As a result, the Atlanta Fed's GDPNow forecast was boosted to an annualized 5.4% for Q3, the strongest since the end of 2021. However, the Fed's Beige Book survey on Thursday presented a different outlook, forecasting stable or slightly weaker growth, with continued easing of labor market tightness. Firms expect prices to increase, but at a slower pace than in previous quarters.
The more interesting news this week came from China. Retail sales beat expectations, the jobless rate fell, and the growth goal of 5% remained well within reach. This perhaps represents the strongest confirmation of a cyclical bottom, according to Citi economists.
Stock & Bond Market
After the feared escalation over last weekend turned out to be a nothing burger, and with diplomatic efforts to prevent an expansion into regional conflicts, we have seen stocks grinding higher and the bond market continue to sell off as a mechanical reaction to the unwinding of hedges.
Traders have shifted their focus to corporate earnings, as we observed increased put buying and call selling on Wednesday after the expiration of the last VIX contract.

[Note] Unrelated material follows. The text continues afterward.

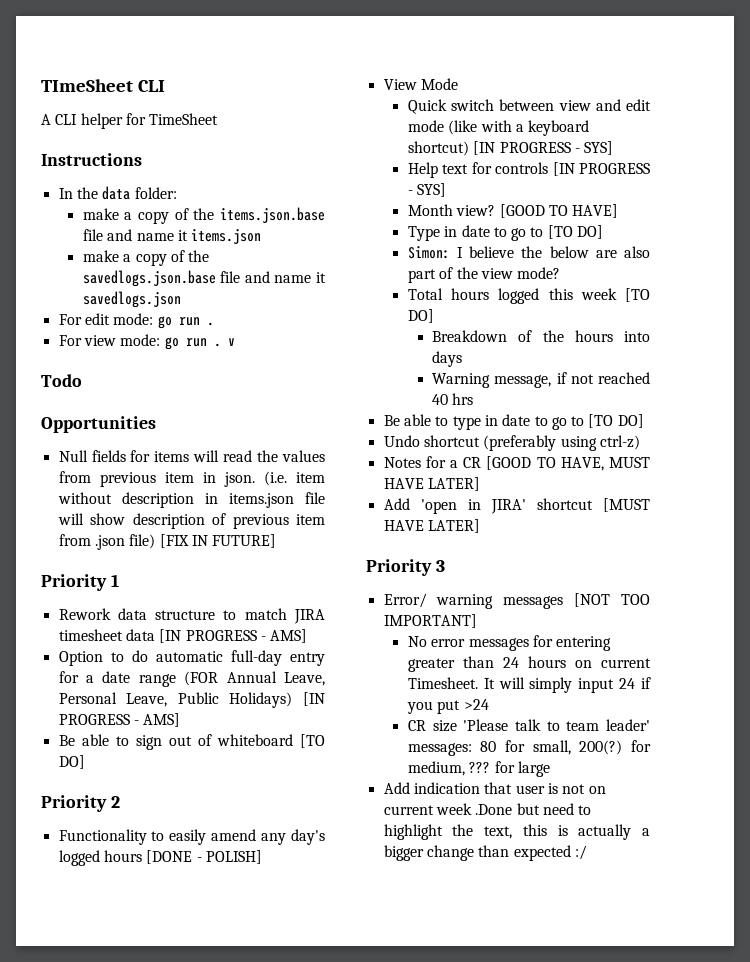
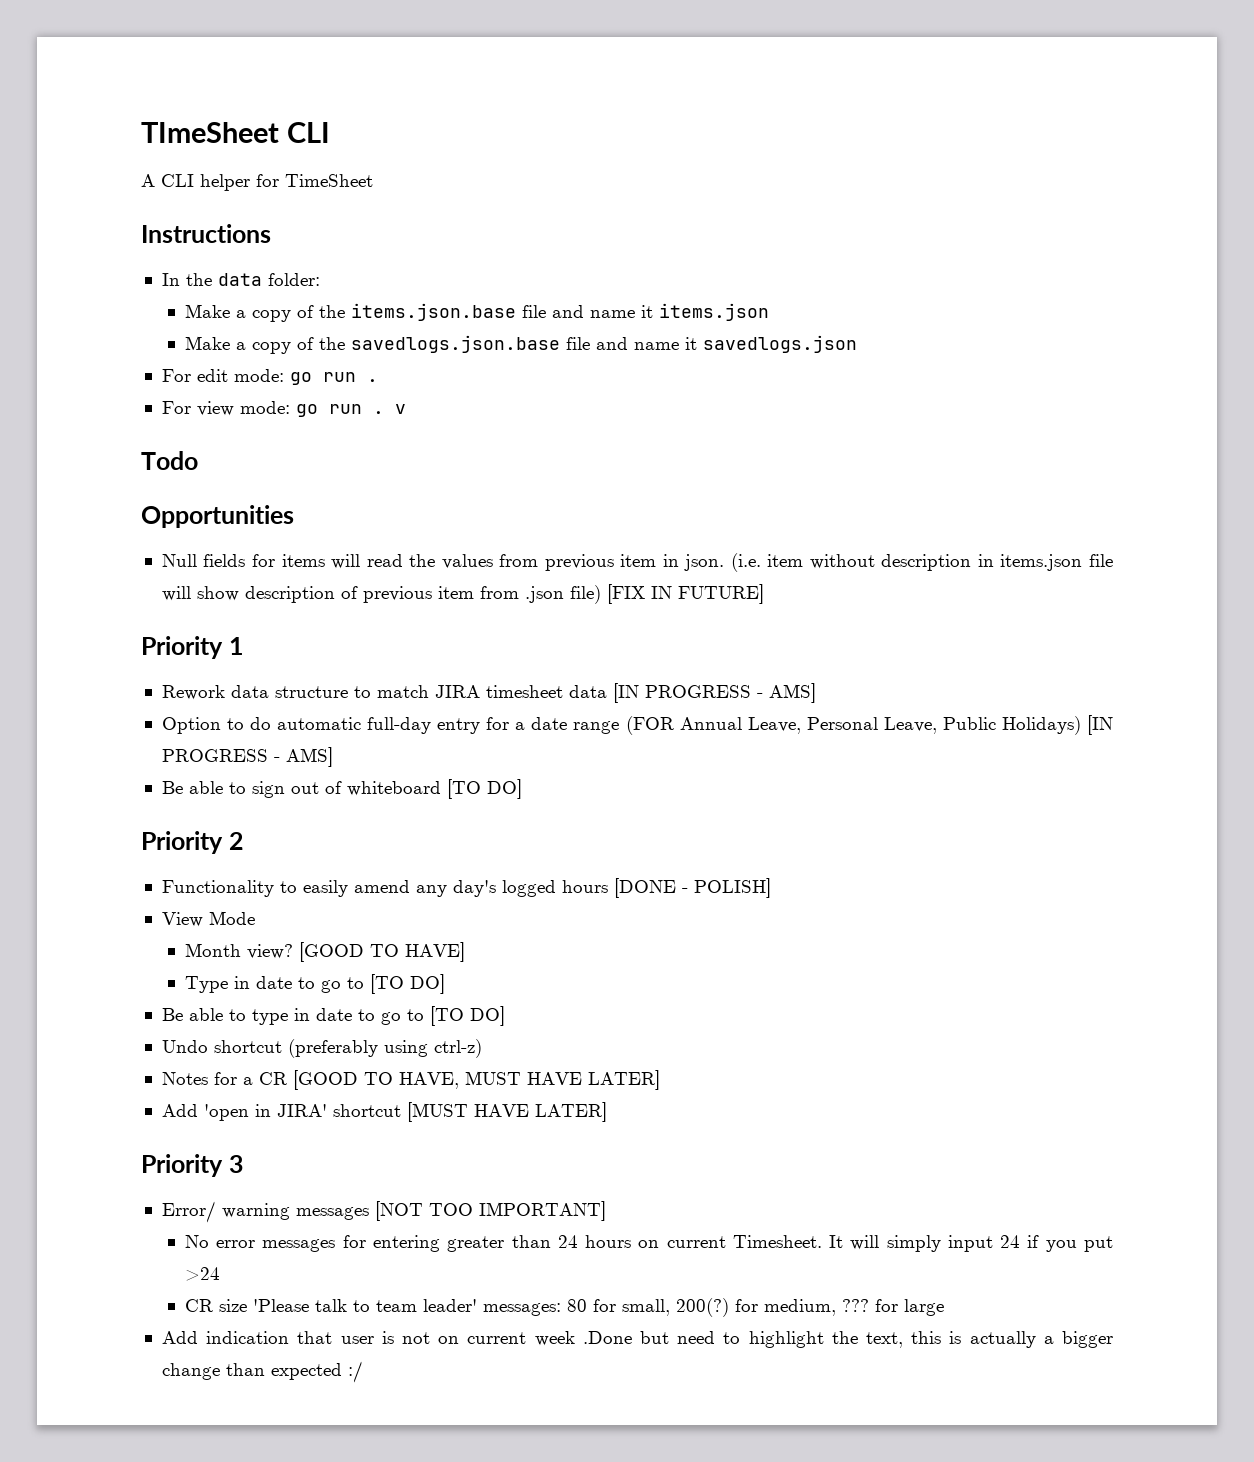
[82,208,119,220] make -> [184,304,230,318] Make
[82,250,119,262] make -> [184,336,230,350] Make
[407,99,651,114] [407,120,590,136] [407,141,614,156] [407,162,650,178] [407,183,447,197] // Quick switch between view and edit mode (like with a keyboard shortcut) [IN PROGRESS - SYS] // Help text for controls [IN PROGRESS - SYS] -> (255, 918) none
[407,246,650,259] [407,267,561,283] [407,288,650,304] [407,309,434,323] [432,330,650,342] [432,351,463,367] [432,372,650,388] [432,393,474,405] // Simon: I believe the below are also part of the view mode? // Total hours logged this week [TO DO] // Breakdown of the hours into days // Warning message, if not reached 40 hrs -> (445, 984) none

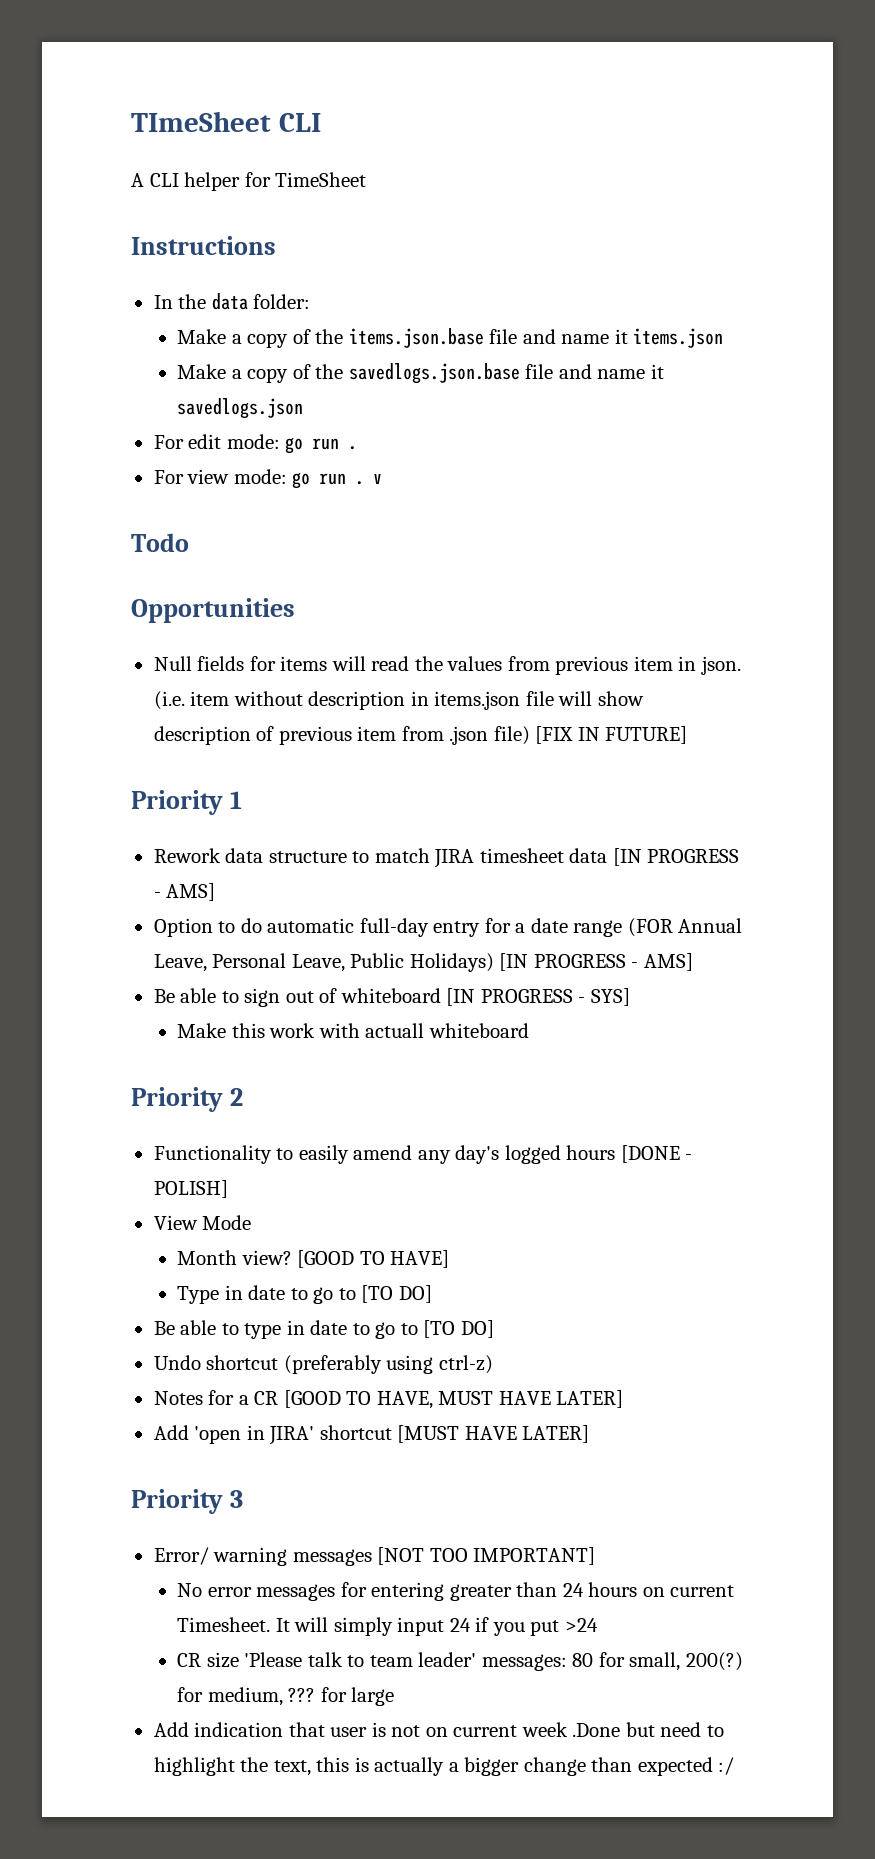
[446,779,522,799] [TO DO] -> [446,988,630,1006] [177,1023,529,1038] [IN PROGRESS - SYS] // Make this work with actuall whiteboard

Tesla's results on Wednesday were worse than the previous set, and despite price cuts earlier this year, the US automaker wasn't able to clear its massive inventory. Operating margins dropped further; gross margins are at the lowest levels since 2018 and operating profit fell by $1.9 billion, raising concerns about the demand for high-end products.
As we forecasted in our last newsletter, the S&P 500 gathered around the 4300 mark for OpEx. Markets remain in negative gamma, and traders are looking at positions to get rolled over lower in case the market remains bearish. The VIX closed above 20 for the first time on Thursday, ending a streak of 106 days below this mark.
Central Banking
This week, Fed officials have left their stance on monetary policy unchanged. Yesterday, Powell´s comments affirmed market expectations for the Fed to skip a rate increase in November's meeting, and suggested that the recent run-up in long-term yields could lessen the need for further hikes. However, he also reiterated his view saying that the central bank should hold interest rates steady and restated his intentions to get inflation back to 2% target, while keeping the door open for a future hike if policymakers see further signs of a resilient economy.
The biggest surprise came during today’s meeting of the Peoples Bank of China, which injected a record sum of cash via its repo contracts. This is a sign that Beijing is ready to bolster growth and take more measures to roll out further fiscal stimulus.
Outlook For Next Week
While the record injection by China and the return of corporate buybacks next week may offer some support, we anticipate that the market will remain turbulent until at least the start of November. Traders will keep their books hedged, and positions are expected to be rolled over lower next week.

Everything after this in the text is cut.